Ghislain menyapanya dengan santai, tetapi Amelia hanya mengangkat sebelah alis, tidak mau repot-repot menjawab.

‘Memangnya dia pikir dia siapa, memanggil namaku seperti itu? Merindukannya? Si bodoh menyedihkan yang tidak melakukan apa pun selain menjaga perbatasan? Apa dia sudah gila?’

Ketika Amelia pertama kali mendengar bahwa Ghislain telah tiba, dia mengejek dan menyuruh para penjaga untuk mengusirnya. Tidak perlu bertemu dengan seseorang yang datang tanpa pemberitahuan, terutama seseorang yang mengecewakan seperti Ghislain. Dia sama sekali tidak berniat menemuinya.

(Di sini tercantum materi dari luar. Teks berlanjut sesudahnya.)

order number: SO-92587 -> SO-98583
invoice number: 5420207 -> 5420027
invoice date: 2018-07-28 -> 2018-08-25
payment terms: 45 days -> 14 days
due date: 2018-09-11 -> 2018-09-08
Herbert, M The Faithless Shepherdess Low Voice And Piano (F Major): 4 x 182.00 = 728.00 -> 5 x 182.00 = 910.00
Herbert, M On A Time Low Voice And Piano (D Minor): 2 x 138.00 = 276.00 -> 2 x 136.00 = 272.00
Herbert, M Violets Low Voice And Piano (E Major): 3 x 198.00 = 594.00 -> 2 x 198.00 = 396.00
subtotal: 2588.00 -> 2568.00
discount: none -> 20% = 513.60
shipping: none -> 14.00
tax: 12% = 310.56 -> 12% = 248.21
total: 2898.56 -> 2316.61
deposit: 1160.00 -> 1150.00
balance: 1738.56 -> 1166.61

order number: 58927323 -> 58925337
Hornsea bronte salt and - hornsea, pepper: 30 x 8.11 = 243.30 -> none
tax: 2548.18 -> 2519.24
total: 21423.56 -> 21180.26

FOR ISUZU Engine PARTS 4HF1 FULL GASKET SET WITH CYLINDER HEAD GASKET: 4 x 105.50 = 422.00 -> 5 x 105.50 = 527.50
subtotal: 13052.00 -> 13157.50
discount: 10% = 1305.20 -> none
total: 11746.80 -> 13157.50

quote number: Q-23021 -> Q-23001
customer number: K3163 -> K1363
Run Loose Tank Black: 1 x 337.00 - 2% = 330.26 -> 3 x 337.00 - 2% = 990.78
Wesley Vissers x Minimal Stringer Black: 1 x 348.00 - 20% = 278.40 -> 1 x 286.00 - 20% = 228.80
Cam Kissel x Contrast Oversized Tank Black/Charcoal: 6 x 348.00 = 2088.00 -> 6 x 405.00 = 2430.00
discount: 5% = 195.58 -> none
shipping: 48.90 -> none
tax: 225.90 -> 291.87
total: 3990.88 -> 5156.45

Namun, setelah mendengar satu pesan yang dikirim Ghislain, dia tidak punya pilihan selain membiarkannya masuk ke kastil.

‘Apa sebenarnya yang dia tahu?’

Fakta bahwa Amelia sedang mengembangkan serikat pedagang adalah rahasia yang dijaga ketat. Itu bukan hanya masalah memulai perusahaan perdagangan sederhana.

Tidak menyadari kekacauan batin Amelia, Ghislain tersenyum cerah dan terus berbicara.

"Ulang tahunmu sebentar lagi, kan? Ini hadiah."

Sekilas penghinaan melintas di wajah Amelia saat dia menyerahkan buket bunga.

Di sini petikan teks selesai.